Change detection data

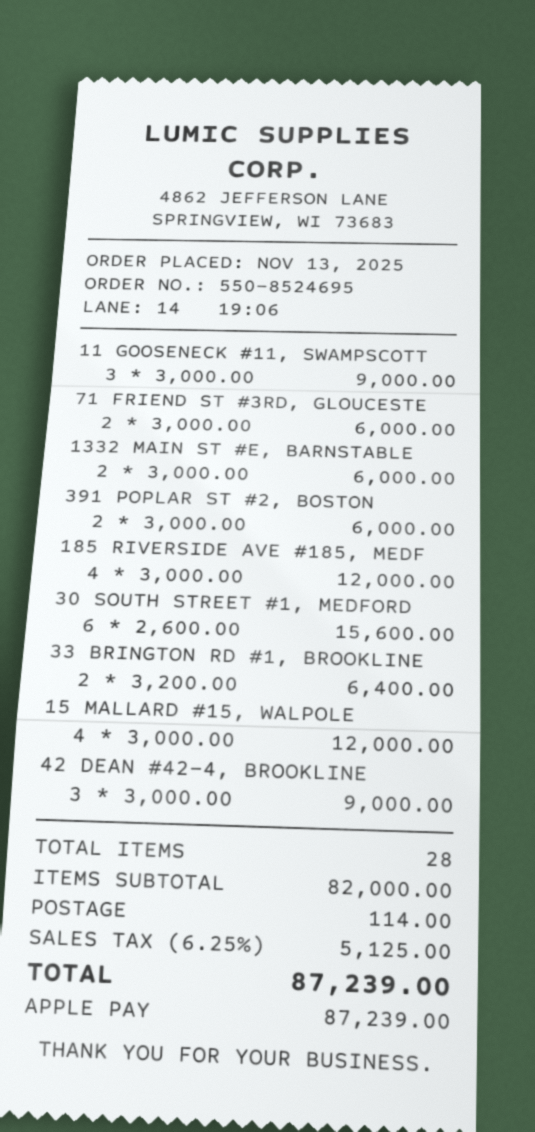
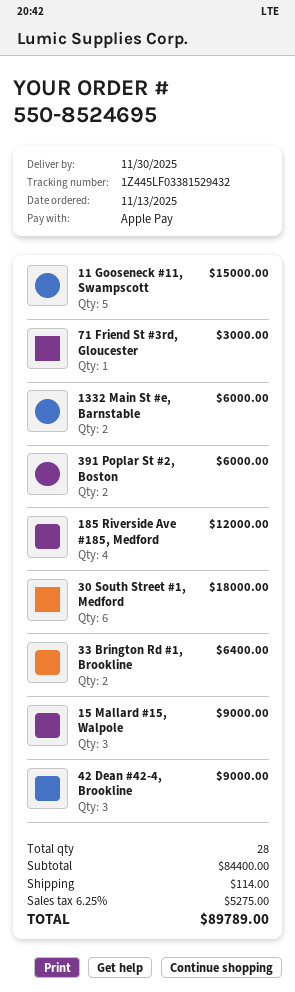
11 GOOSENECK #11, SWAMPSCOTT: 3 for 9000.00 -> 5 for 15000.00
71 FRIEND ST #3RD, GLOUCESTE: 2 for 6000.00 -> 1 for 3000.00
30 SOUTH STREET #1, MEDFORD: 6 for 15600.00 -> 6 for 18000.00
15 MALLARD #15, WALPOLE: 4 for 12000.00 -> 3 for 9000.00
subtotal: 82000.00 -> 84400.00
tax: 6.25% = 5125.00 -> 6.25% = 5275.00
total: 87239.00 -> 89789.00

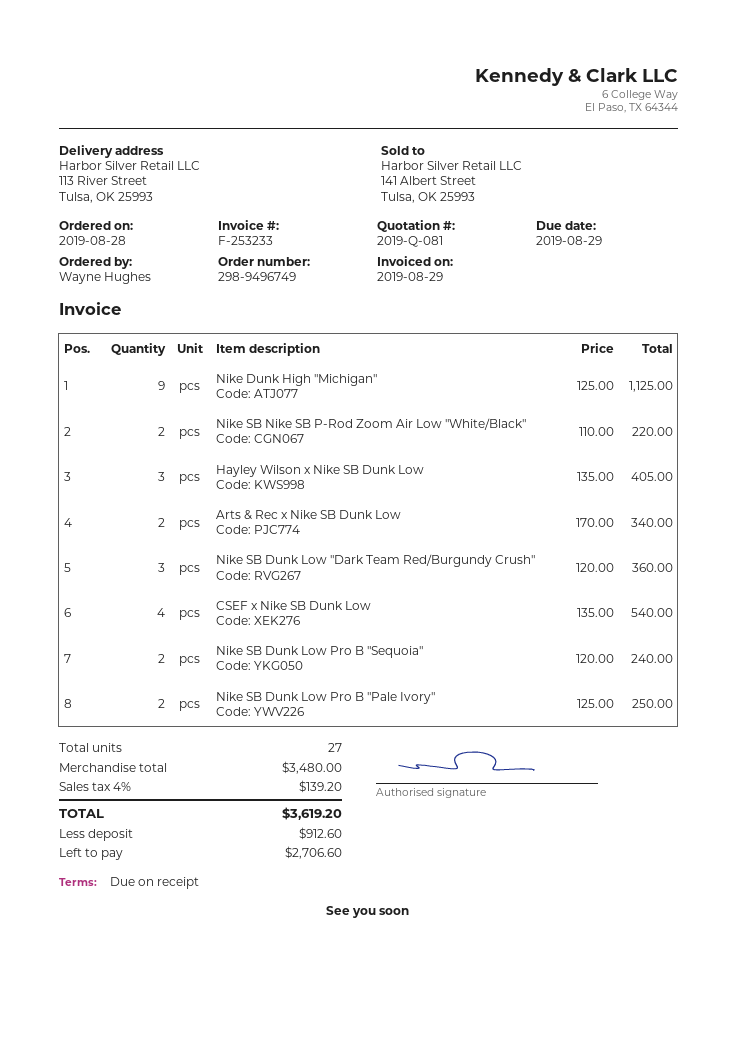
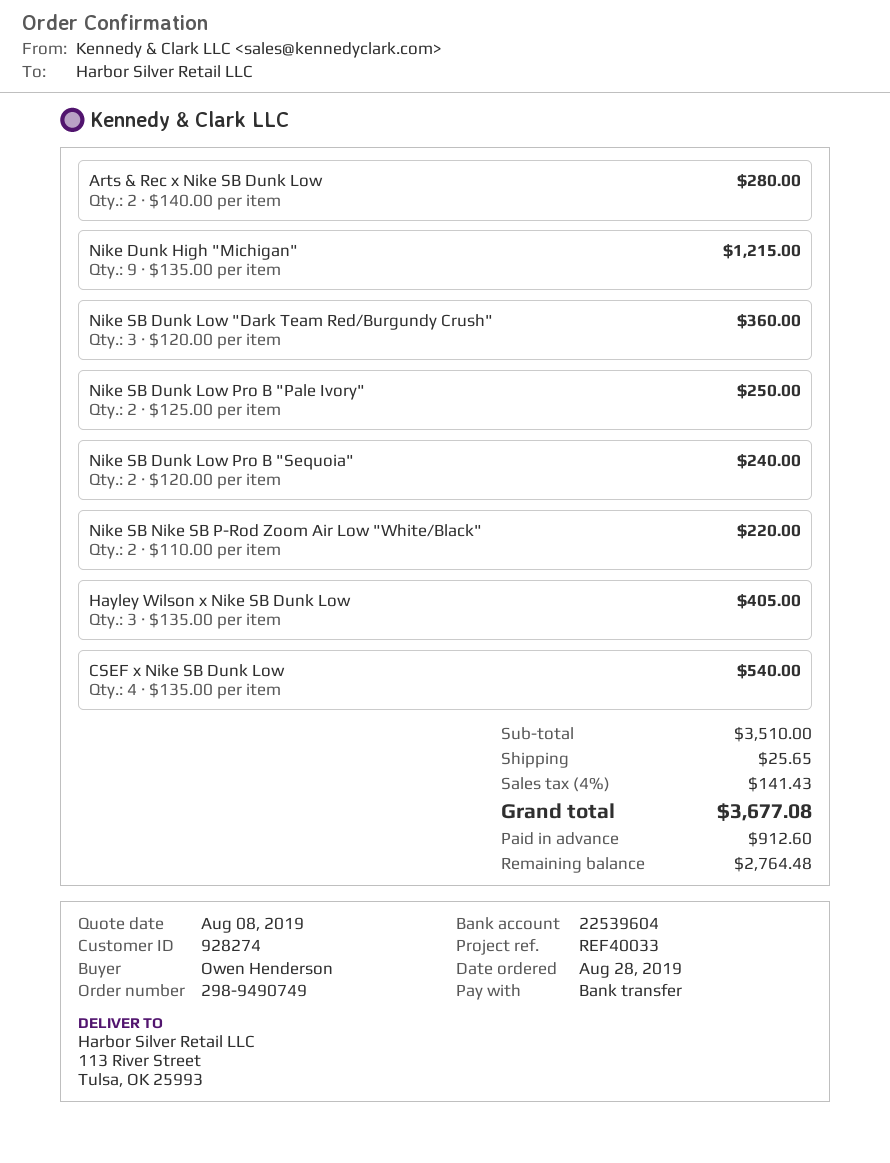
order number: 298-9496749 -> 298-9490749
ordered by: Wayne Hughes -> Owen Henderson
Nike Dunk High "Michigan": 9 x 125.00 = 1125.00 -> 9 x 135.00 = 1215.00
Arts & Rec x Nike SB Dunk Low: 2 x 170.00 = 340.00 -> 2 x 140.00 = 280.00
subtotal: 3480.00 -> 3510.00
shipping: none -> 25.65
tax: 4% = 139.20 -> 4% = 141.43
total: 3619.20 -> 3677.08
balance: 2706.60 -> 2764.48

▶ **WHAT TO PRODUCE**
Please transcribe, with no additions, the lines starting at the one that contains "15 MALLARD #15, WALPOLE: 4" and running through the last line of the entries, inclusive. Leave the pictures out.

▶ **WRITTEN ANSWER**
15 MALLARD #15, WALPOLE: 4 for 12000.00 -> 3 for 9000.00
subtotal: 82000.00 -> 84400.00
tax: 6.25% = 5125.00 -> 6.25% = 5275.00
total: 87239.00 -> 89789.00

order number: 298-9496749 -> 298-9490749
ordered by: Wayne Hughes -> Owen Henderson
Nike Dunk High "Michigan": 9 x 125.00 = 1125.00 -> 9 x 135.00 = 1215.00
Arts & Rec x Nike SB Dunk Low: 2 x 170.00 = 340.00 -> 2 x 140.00 = 280.00
subtotal: 3480.00 -> 3510.00
shipping: none -> 25.65
tax: 4% = 139.20 -> 4% = 141.43
total: 3619.20 -> 3677.08
balance: 2706.60 -> 2764.48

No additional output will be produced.